Back to October 2009 Bilbao Treatment for Baku?  

Thomas Krens has plans for Azerbaijan

A golden structure by a Pritzker Prize–winning architect that glistens by day with reflections of water rippling on the bay and shimmers with dramatic illumination at night. Galleries showcasing the achievements of the region’s most talented creators. A restaurant with a view of medieval balconies and other historic architecture in a city that has been for centuries a crossroads of cultures.

This is the concept for the future museum of contemporary art in Azerbaijan’s capital, Baku, as designed by Jean Nouvel, approved by the government of President Ilham Aliyev, and being shepherded toward realization by Thomas Krens, the former Guggenheim director who is crisscrossing the globe in search of new projects as head of the consulting firm he created, Global Cultural Asset Management (GCAM).

If and when the project, which is still under development, comes to fruition, Azerbaijan will be the latest country, and the first in Eurasia, to adapt the strategy Krens pioneered so successfully in Bilbao—creating an art-filled architectural icon that attracts international prestige and cultural tourism to a place better known in the media for other things, in this case its oil wealth and its repressive government. It would also represent the first post-Guggenheim triumph for Krens, who continues to work with the institution, under the title of Senior Advisor for International Affairs, as a consultant for the branch being built in Abu Dhabi.

GCAM, which is registered in Britain and housed in downtown Manhattan, is primarily devoted to “Museum construction, operation, management, collection building & art investment funds,” according to an online profile posted by its vice president of international development, Nicolas Iljine, who previously worked in corporate development at the Guggenheim. Its team also includes several other former Guggenheim staffers, as well as “international museum curators, economic consultants, market analysts, and world-renowned architects,” according to a request for interns to help with “management support” posted on the Web site of the New York Foundation for the Arts. (Proficiency in Arabic, Asian languages, Spanish, and Russian is desirable, the ad notes.)

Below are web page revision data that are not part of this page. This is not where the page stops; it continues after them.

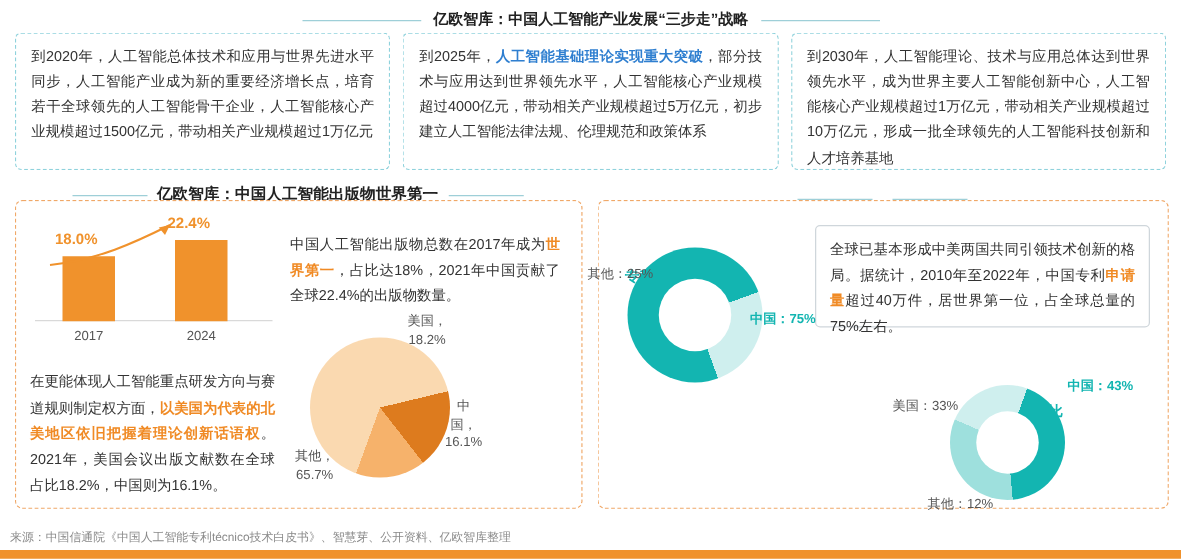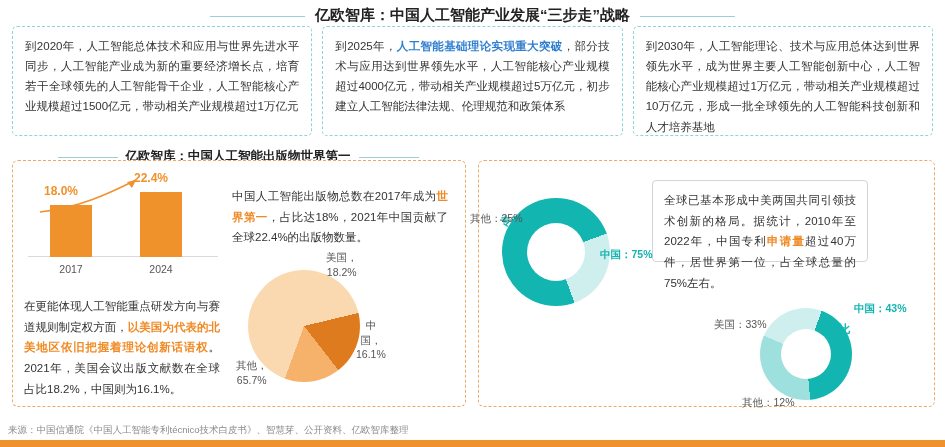--- a/index.html
+++ b/index.html
@@ -11,21 +11,21 @@
     position:relative;
     overflow:hidden;
   }
   .page{position:relative;width:945px;height:447px;}
 
   
   .top-title-wrap{
     position:absolute;left:0;top:6px;width:945px;text-align:center;
   }
   .top-title{
-    display:inline-block;font-size:15px;font-weight:bold;color:#222;
+    display:inline-block;font-size:12px;font-weight:bold;color:#222;
     padding:0 10px;position:relative;
   }
   .top-title .line{
     position:absolute;top:50%;width:95px;height:1px;background:#9ecfd8;
   }
   .top-title .line.left{left:-95px;}
   .top-title .line.right{right:-95px;}
 
   
   .top-boxes{
@@ -87,21 +87,21 @@
   .donut-hole{
     position:absolute;border-radius:50%;background:#fff;
   }
   .dlbl{position:absolute;font-size:10.5px;color:#555;}
   .dlbl.teal{color:#13b5b1;font-weight:bold;}
 
   .rbox{
     position:absolute;border:1px solid #cfd6db;border-radius:4px;background:#fff;
     font-size:11.5px;line-height:1.8;color:#333;padding:9px 11px;box-sizing:border-box;text-align:justify;
   }
-  #rbox1{left:652px;top:180px;width:216px;height:82px;}
+  #rbox1{left:652px;top:180px;width:268px;height:82px;}
   #rbox2{left:490px;top:330px;width:215px;height:72px;}
 
   
   .source{
     position:absolute;left:8px;top:424px;font-size:9.5px;color:#8a8a8a;
   }
   .bottom-bar{
     position:absolute;left:0;bottom:0;width:945px;height:7px;background:#f0922c;
   }
 </style>

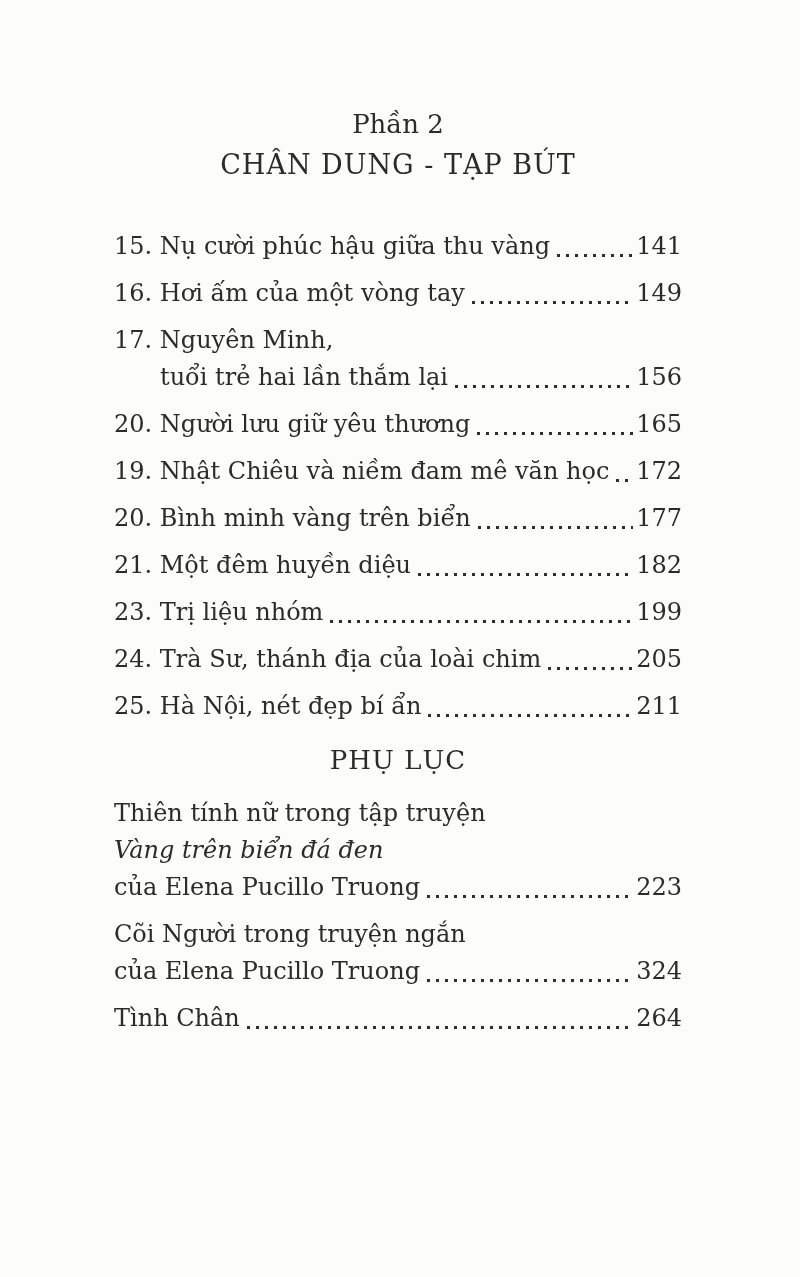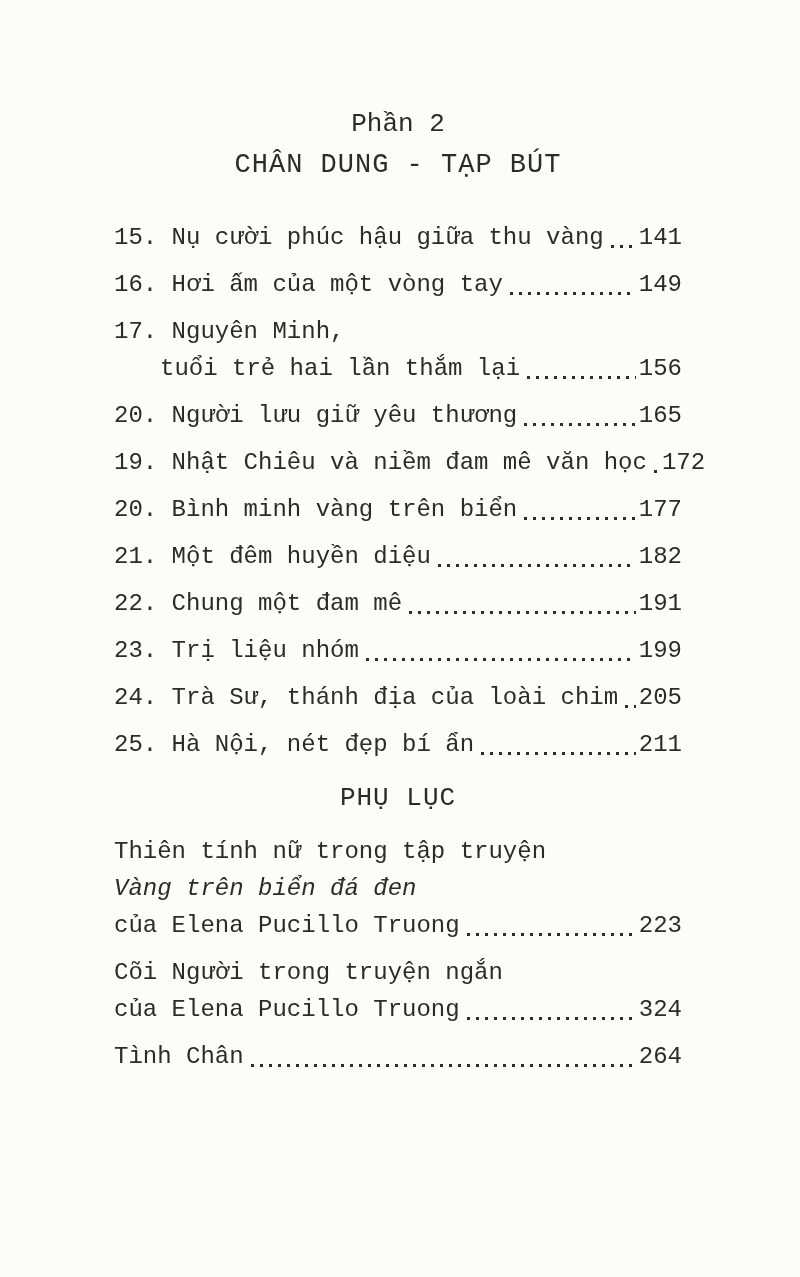--- a/index.html
+++ b/index.html
@@ -13,36 +13,35 @@
     font-family: "DejaVu Serif", "Liberation Serif", serif;
     color: #2b2b2b;
     overflow: hidden;
   }
   .page {
     box-sizing: border-box;
     width: 800px;
     height: 1277px;
     padding: 106px 118px 0 114px;
     background: #fcfcfa;
-    font-family: Liberation Mono, monospace;
   }
   .heading {
     text-align: center;
   }
   .part-label {
     font-size: 26px;
     line-height: 36px;
     margin: 0 0 4px 0;
     font-weight: normal;
   }
   .section-title {
     font-size: 27px;
     line-height: 38px;
     letter-spacing: 1px;
-    margin: 0 0 35px 0;
+    margin: 0 0 44px 0;
     font-weight: normal;
   }
   .appendix-title {
     font-size: 26px;
     line-height: 38px;
     letter-spacing: 1px;
     margin: 16px 0 16px 0;
     font-weight: normal;
     text-align: center;
   }
@@ -135,27 +134,20 @@
       </div>
       <div class="toc-entry">
         <div class="toc-line">
           <span class="toc-text">21. Một đêm huyền diệu</span>
           <span class="leader"></span>
           <span class="toc-page">182</span>
         </div>
       </div>
       <div class="toc-entry">
         <div class="toc-line">
-          <span class="toc-text">22. Chung một đam mê</span>
-          <span class="leader"></span>
-          <span class="toc-page">191</span>
-        </div>
-      </div>
-      <div class="toc-entry">
-        <div class="toc-line">
           <span class="toc-text">23. Trị liệu nhóm</span>
           <span class="leader"></span>
           <span class="toc-page">199</span>
         </div>
       </div>
       <div class="toc-entry">
         <div class="toc-line">
           <span class="toc-text">24. Trà Sư, thánh địa của loài chim</span>
           <span class="leader"></span>
           <span class="toc-page">205</span>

Krens did not respond to requests for comment by press time, but he told Elena Siyanko in an interview reprinted in the online journal agitarch that, as with the case of Lithuania—whose representatives approached him, eventually resulting in the development of a museum project designed by Zaha Hadid for Vilnius—Baku was originally not on his radar. He had been in the vicinity a lot, however; he has visited Russia about 120 times and over the years has looked at least 20 different locations in Moscow and Saint Petersburg for a potential kunsthalle, he said. “You do need some sort of stable and visionary context where the leadership that can make the funding available, recognizes this as a strategic priority,” he commented. So when Azerbaijan’s government representatives were persistent in inviting him to visit, he claimed, he felt compelled to take a deeper look. “These people now have the means for the first time to enter the developed world because they have oil resources that are rather astounding,” he told Siyanko in the interview posted in agitarch (which is published by the well-known Russian artist and architect Yuri Avvakumov). Indeed, Nouvel’s office confirmed, the museum’s design will feature symbols making reference to oil.

The contemporary-art museum is one of several museum projects that President Aliyev signed into being with a decree several years ago, among them a museum of independence, a museum of oil, and the renovations of the museum of carpets and the museum of visual arts—all with the strong backing of First Lady Mehriban Aliyeva. The decree stipulated a “new approach” to the activities of the country’s museums according to “international standards” of museum practice, as well as to “Azerbaijan national ideology.” Last spring, the first couple, along with Unesco director-general Koïchiro Matsuura, opened a provisional contemporary-art museum with a collection of more than 800 works by local artists. At the same time, Matsuura presented Azerbaijani artist Tahir Salahov with Unesco’s Picasso Medal for his cultural achievements.

Krens’s vision for Baku, meanwhile, includes not only Nouvel’s museum but also a master plan for the city by the architecture firm Asymptote, one of whose principals, Hani Rashid, has Twittered several reports from his Azerbaijan visits. Though Azerbaijani government officials had not responded to requests for comment at press time, sources say that the costs of the projects, along with other key details, are not yet in place.

GCAM has also been speaking with representatives of Libya, Kazakhstan, and the Russian autonomous region of Khanty-Mansiysk, Krens told Siyanko.